Why can I not get local files to parse using BeautifulSoup4 in Jupyterlab

105 Views Asked by At

I'm following a web tutorial trying to use BeautifulSoup4 to extract data from a html file (stored on my local PC) in Jupyterlab as follows:

from bs4 import BeautifulSoup

with open ('simple.html') as html_file:
    simple = BeautifulSoup('html_file','lxml')

print(simple.prettify())

I'm getting the following output irrespective of what is in the html file instead of the expected html

<html>
 <body>
  <p>
   html_file
  </p>
 </body>
</html>

I've also tried it using the html parser html.parser and I simply get html_file as the output. I know it can find the file because when I run the code after removing it from the directory I get a FileNotFoundError.

It works perfectly well when I run python interactively from the same directory.
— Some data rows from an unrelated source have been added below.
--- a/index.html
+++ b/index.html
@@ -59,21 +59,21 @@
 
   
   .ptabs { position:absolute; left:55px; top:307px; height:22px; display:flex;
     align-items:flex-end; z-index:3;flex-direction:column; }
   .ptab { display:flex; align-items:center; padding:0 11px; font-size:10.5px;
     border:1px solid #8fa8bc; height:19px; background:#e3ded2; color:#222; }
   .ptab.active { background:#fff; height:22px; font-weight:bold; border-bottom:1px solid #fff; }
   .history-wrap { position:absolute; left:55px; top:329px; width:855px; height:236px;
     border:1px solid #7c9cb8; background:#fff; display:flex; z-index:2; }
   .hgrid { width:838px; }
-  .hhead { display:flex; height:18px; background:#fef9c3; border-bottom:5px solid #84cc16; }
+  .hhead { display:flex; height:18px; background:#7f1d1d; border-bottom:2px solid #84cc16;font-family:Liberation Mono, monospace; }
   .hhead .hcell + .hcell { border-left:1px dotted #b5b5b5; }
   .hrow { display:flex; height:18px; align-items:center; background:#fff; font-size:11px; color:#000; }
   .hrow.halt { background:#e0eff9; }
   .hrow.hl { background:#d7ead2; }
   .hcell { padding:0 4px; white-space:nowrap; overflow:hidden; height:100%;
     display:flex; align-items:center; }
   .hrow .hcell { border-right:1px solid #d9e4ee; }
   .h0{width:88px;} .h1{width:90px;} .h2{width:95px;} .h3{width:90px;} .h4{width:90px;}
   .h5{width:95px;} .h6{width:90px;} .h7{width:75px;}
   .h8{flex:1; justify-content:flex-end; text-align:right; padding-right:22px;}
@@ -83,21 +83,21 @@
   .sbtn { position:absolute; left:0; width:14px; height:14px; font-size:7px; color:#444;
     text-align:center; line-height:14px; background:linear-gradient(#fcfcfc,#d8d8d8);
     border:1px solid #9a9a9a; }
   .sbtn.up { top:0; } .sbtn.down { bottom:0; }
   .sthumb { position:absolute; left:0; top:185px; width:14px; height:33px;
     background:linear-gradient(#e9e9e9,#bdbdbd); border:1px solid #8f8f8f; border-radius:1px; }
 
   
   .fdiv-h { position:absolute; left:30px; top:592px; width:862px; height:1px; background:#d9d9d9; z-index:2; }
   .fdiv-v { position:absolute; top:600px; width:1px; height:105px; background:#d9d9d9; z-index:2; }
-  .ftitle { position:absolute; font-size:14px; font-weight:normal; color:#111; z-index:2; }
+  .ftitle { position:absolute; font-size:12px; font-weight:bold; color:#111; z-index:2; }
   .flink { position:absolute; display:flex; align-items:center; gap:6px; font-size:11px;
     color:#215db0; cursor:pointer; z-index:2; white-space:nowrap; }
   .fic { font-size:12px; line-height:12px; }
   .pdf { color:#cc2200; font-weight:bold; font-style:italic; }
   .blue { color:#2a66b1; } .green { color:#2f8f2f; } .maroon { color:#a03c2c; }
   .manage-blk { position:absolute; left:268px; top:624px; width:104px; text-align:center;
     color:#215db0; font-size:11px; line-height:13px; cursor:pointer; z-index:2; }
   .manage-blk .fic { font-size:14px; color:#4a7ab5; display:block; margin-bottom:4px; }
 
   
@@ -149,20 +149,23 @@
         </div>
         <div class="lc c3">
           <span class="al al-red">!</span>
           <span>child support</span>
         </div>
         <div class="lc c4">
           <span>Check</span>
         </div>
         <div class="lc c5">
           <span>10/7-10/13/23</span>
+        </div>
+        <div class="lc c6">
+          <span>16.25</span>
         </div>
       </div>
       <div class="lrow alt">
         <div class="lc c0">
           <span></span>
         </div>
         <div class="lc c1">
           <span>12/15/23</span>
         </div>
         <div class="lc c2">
I'm able to run other BeautifulSoup to parse web pages.

I'm using Fedora 32 linux with Python3, Jupyterlab, BeautifulSoup4,requests, lxml installed in a virtual environment using pipenv.
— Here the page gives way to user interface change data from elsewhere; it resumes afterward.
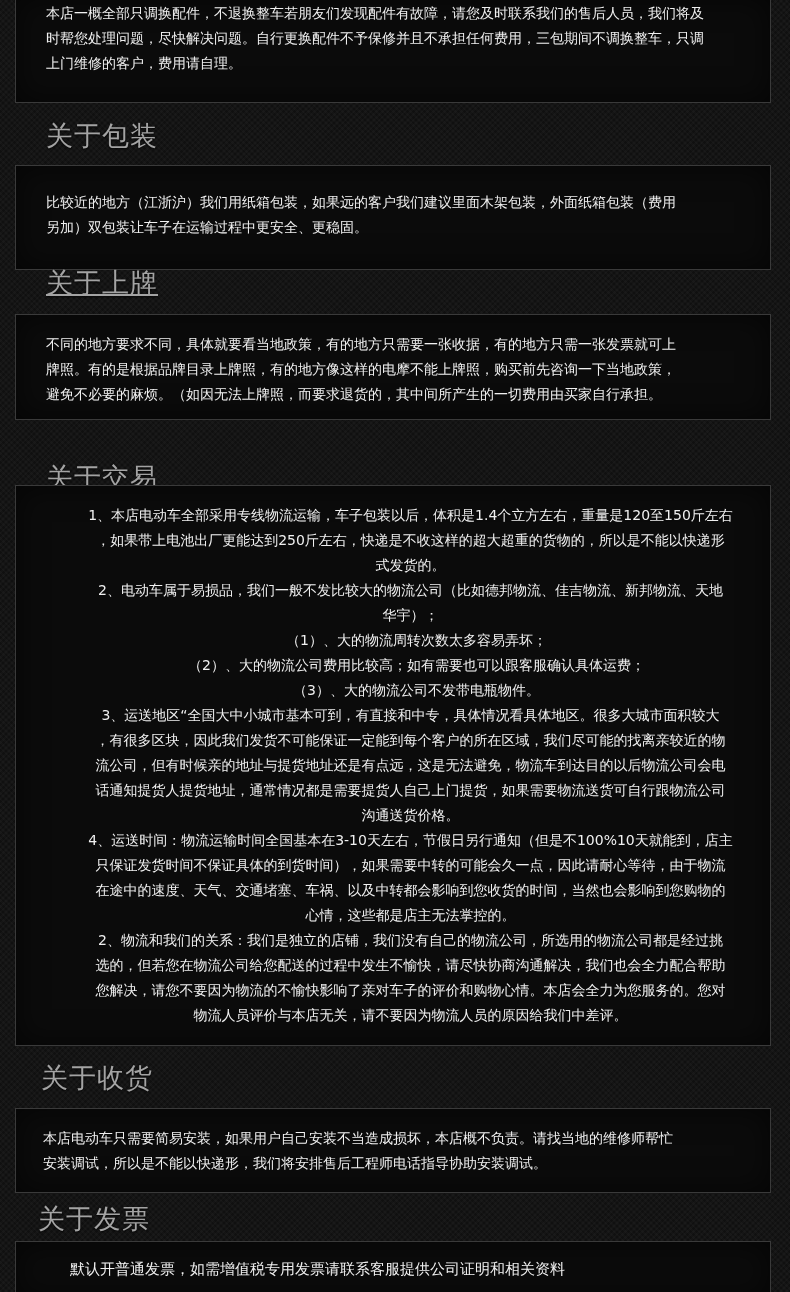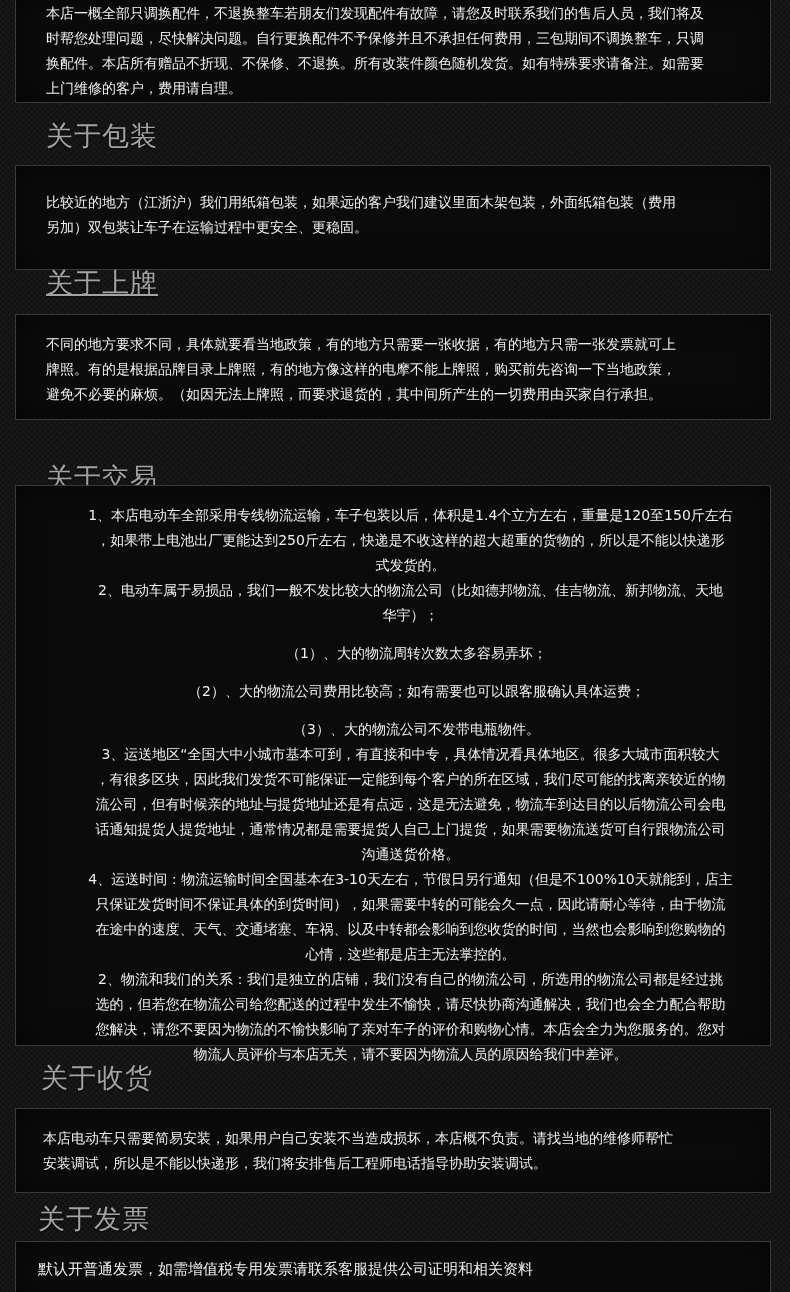--- a/index.html
+++ b/index.html
@@ -28,29 +28,28 @@
       white-space: nowrap;
     }
     .heading {
       position: absolute;
       font-size: 27px;
       color: #a3a3a3;
       letter-spacing: 1px;
       font-weight: normal;
       text-shadow: 0 1px 2px rgba(0,0,0,0.8);
     }
-    .indent { padding-left: 12px; margin-top: 13px; }
+    .indent { padding-left: 12px; }
   </style>
 </head>
 <body>
 
 <div class="panel" style="top:-4px; height:107px; padding:4px 0 0 30px;">
   <p>本店一概全部只调换配件，不退换整车若朋友们发现配件有故障，请您及时联系我们的售后人员，我们将及</p>
   <p>时帮您处理问题，尽快解决问题。自行更换配件不予保修并且不承担任何费用，三包期间不调换整车，只调</p>
-  <p>换配件。本店所有赠品不折现、不保修、不退换。所有改装件颜色随机发货。如有特殊要求请备注。如需要</p>
   <p>上门维修的客户，费用请自理。</p>
 </div>
 
 <h2 class="heading" style="left:46px; top:118px;">关于包装</h2>
 <div class="panel" style="top:165px; height:105px; padding:24px 0 0 30px;">
   <p>比较近的地方（江浙沪）我们用纸箱包装，如果远的客户我们建议里面木架包装，外面纸箱包装（费用</p>
   <p>另加）双包装让车子在运输过程中更安全、更稳固。</p>
 </div>
 
 <h2 class="heading" style="left:46px; top:265px;text-decoration:underline;">关于上牌</h2>
@@ -86,14 +85,14 @@
 </div>
 
 <h2 class="heading" style="left:41px; top:1060px;">关于收货</h2>
 <div class="panel" style="top:1108px; height:85px; padding:17px 0 0 27px;">
   <p>本店电动车只需要简易安装，如果用户自己安装不当造成损坏，本店概不负责。请找当地的维修师帮忙</p>
   <p>安装调试，所以是不能以快递形，我们将安排售后工程师电话指导协助安装调试。</p>
 </div>
 
 <h2 class="heading" style="left:38px; top:1201px;">关于发票</h2>
 <div class="panel" style="top:1241px; height:60px; padding:15px 0 0 22px;">
-  <p style="font-size:15px;">默认开普通发票，如需增值税专用发票请联系客服提供公司证明和相关资料</p>
+  <p style="font-size:15px;margin-left:32px;">默认开普通发票，如需增值税专用发票请联系客服提供公司证明和相关资料</p>
 </div>
 
 </body></html>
Any help to get to the bottom of the problem is welcome.

1

There are 1 best solutions below

0
On BEST ANSWER

Your problem is in this line:

simple = BeautifulSoup('html_file','lxml')

In particular, you're telling BeautifulSoup to parse the literal string 'html_file' instead of the contents of the variable html_file.

Changing it to:

simple = BeautifulSoup(html_file,'lxml')

(note the lack of quotes surrounding html_file) should give the desired result.